The Gogebic Range

The following  excerpt came from a book authored by Monsignor Peter Oberto - (History and census of the Italian immigrants from the seven towns of the Asiago Plateau on the Gogebic Range of Michigan and Wisconsin)

On the other side of the Atlantic Ocean in the United States, Raphael Pompelly discovered iron ore in the Upper Peninsula of Michigan at Newport Hill on October 8, 1871. This led to the development of the Gogebic Range in Michigan and Wisconsin. During the 1880s a new process for making steel had been found and steel manufacturing centers were developed at Chicago, Cleveland, and Milwaukee, where iron ore was brought in by ships from the newly discovered ore mines on the Gogebic Range.

The first railroad was extended to Ironwood from the steel manufacturing districts to bring in mining machinery about 1884. The Gogebic Range began to be populated in 1885. Ironwood became a village on September 2, 1887 and was devastated by a fire on September 17,1887. On April 8, 1889 Ironwood became a city and shortly afterward was connected to Chicago via Milwaukee by the Chicago and North Western Railway. The Panic of 1893 closed mines and there was an extensive epidemic of typhoid fever. On March 11,1907 Erwin Township was created out of Ironwood Township. East Ayer Street, known as the "old county road," was the only road that connected Ironwood and Hurley with Bessemer and Wakefield. Near the Newport Mine (Newport Location and Jesseville), the Bonnie Mine (Bonnie Location in Irwin Township), the Purtain Mine (Yale Location) and the Ironton Mine (Bessemer) was where most of the immigrants from the Asiago Plateau settled.

More than 2000 immigrants from the plateau arrived at Ellis Island in the Port of New York and even more from other smaller U.S. ports as well as through Canada and Mexico from 1890 to 1924. Many left from the Port of Le Harve, France. This was a sad period in the history of the plateau. Families and mends were separated; many never to see each other nor the land and mountains of the plateau again. The former railroad station at the town of Asiago, built in 1909, was the point of departure for many immigrants from the plateau. A bronze statue on the left side of the railroad station was erected some years ago to commemorate this exodus.

About 464 immigrants made their journey from the plateau to the Gogebic Range between 1890 and 1924. Those that were definitely born on the Asiago Plateau were 227 adults plus 27 children equaling 254 people. Most of these people-approximately 96 families-stayed and raised their families and died on the Gogebic Range. There were 49 boarders living with some of these families. Most of these boarders and a few families either returned to Italy or settled in Detroit or Chicago or some other smaller city.
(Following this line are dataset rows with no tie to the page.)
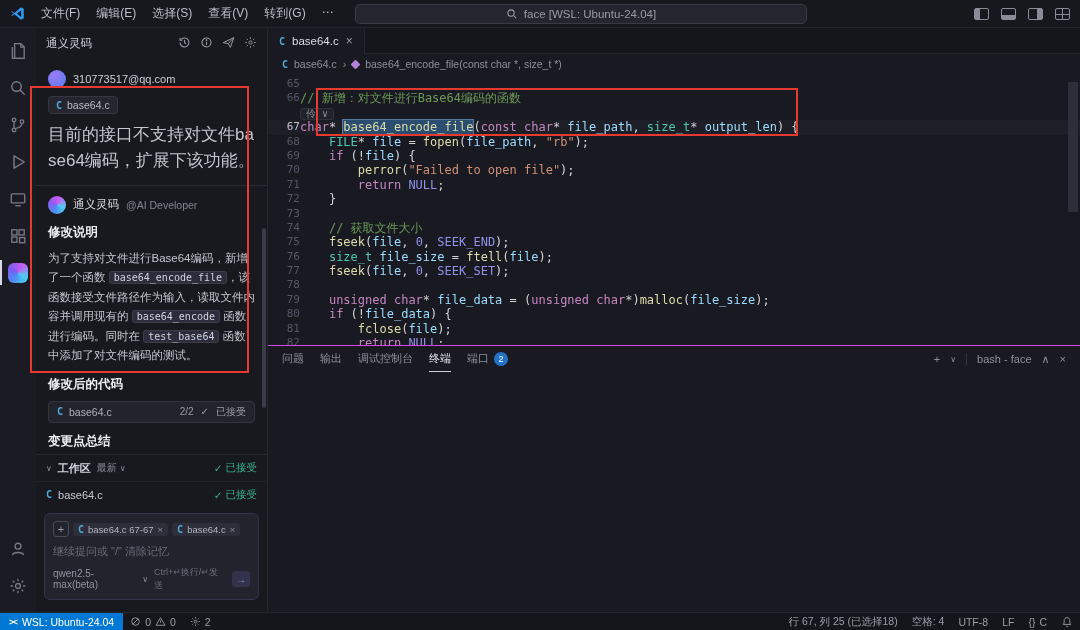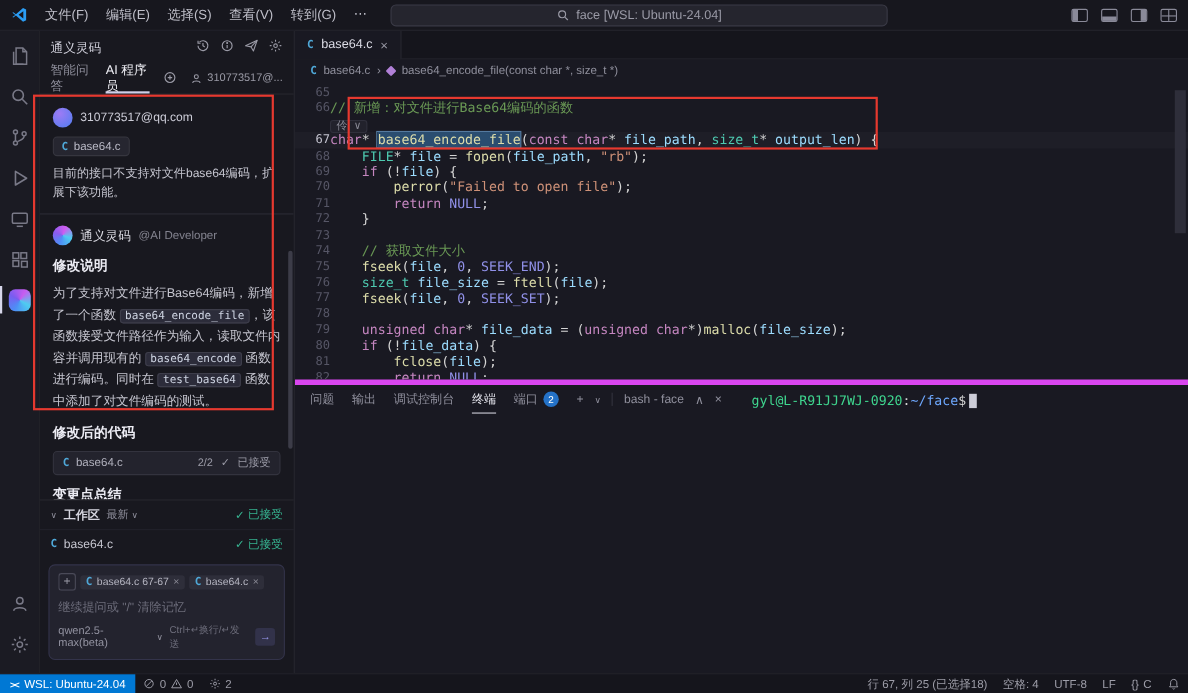"智能问答" div.sb-tabs { html: <div> <span>智能问答</span> <span>AI 程序员</span> <span><svg> <circle></circle> <path></path> </svg></span> <span> <svg> <circle></circle> <path></path> </svg> <span>310773517@...</span> </span> </div> -> none }
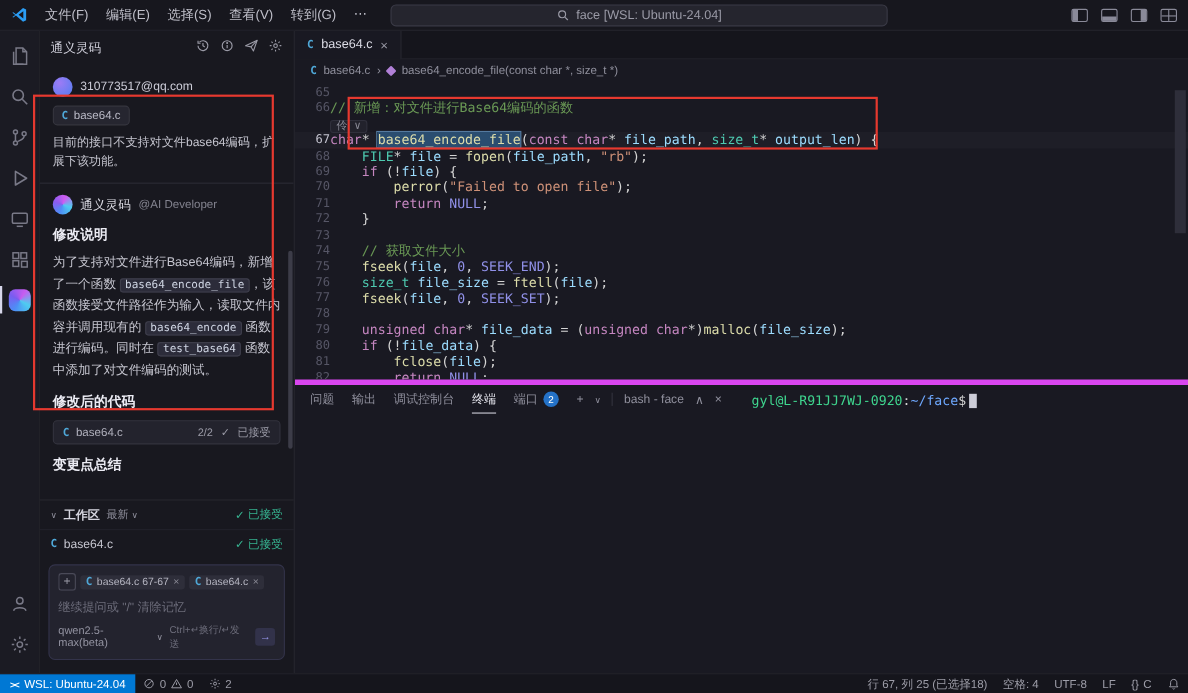"目前的接口不支持对文件base64编码，扩展下该功能。" .user-msg { font-size: 11px -> 17px }
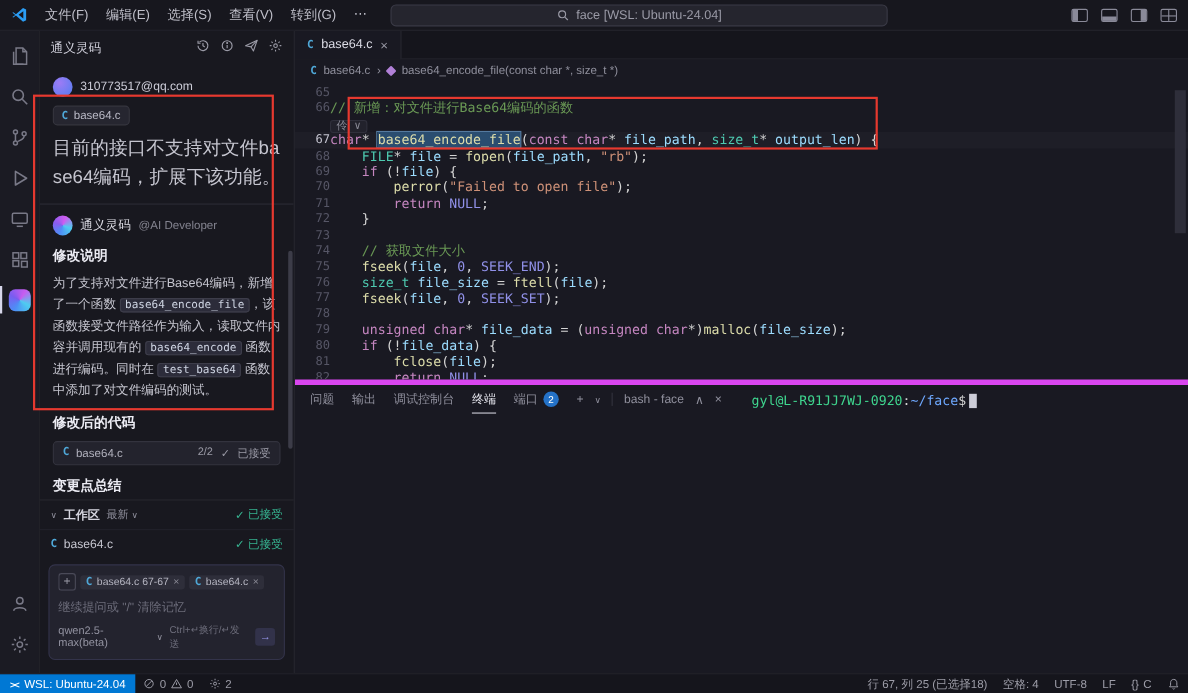"问题" .panel { border-top: 5px solid #d946ef -> 1px solid #d946ef; flex-direction: row -> column; text-align: none -> right }
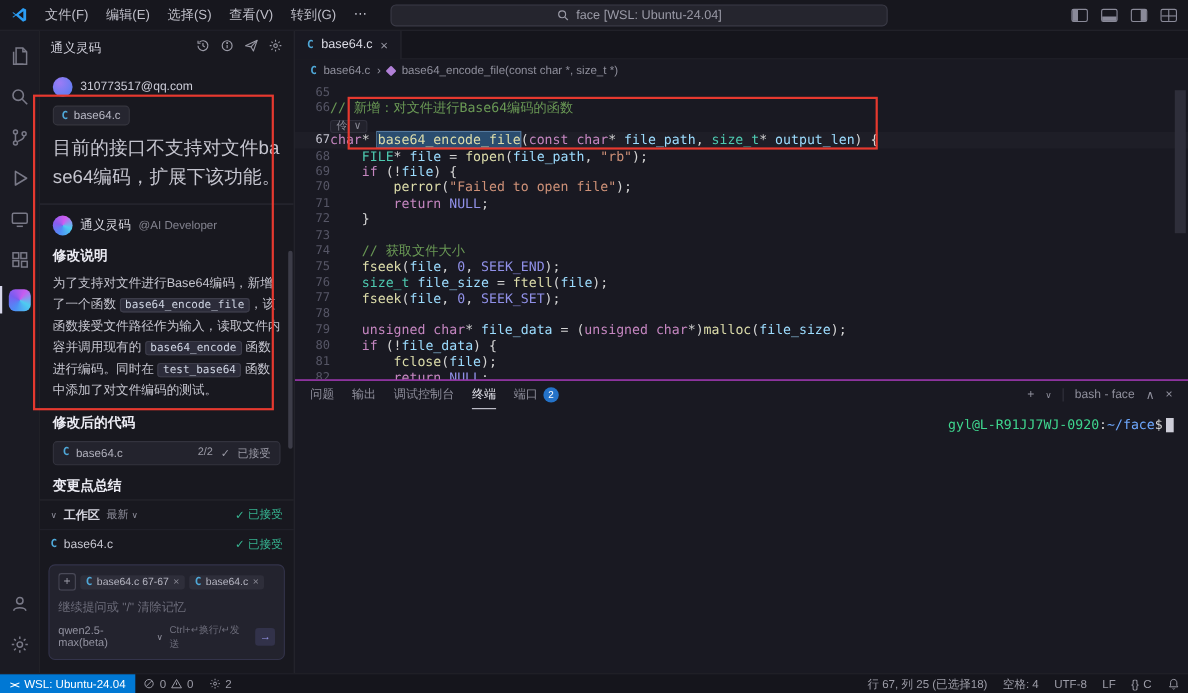"gyl@L-R91JJ7WJ-0920:~/face$" div.terminal { html: <div> <span>gyl@L-R91JJ7WJ-0920</span><span>:</span><span>~/face</span><span>$</span><span></span> </div> -> none }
There were also 193 adults plus 17 children equaling 210 people born in Italy. Many of them were boarders - 86 immigrants - and 42 families that settled on the Gogebic Range for only a few years and for that reason information about them is scarce. There is a high probability that these immigrants came from the Asiago Plateau. Their last names were Rigoni, Passuello, Stella, Pertile, Carli, Basso, Pesavento, Forte, Longhini, Guzzo, Frigo, etc. They spoke the same language, the Venetian dialect, which was distinct from other dialects of Italy and lived with families born on the plateau. People usually immigrated to areas of the Upper Peninsula where others from the same area of Italy had gone. For example, many from Lucca, Italy settled at Hancock, Michigan. Southern Italians from the town of Simbrio in Calabria settled in Ishpeming, Michigan. Those from the Bergamo area north of Milan, Italy settled in Negaunee, Michigan. This was a pattern also found in other parts of the United States.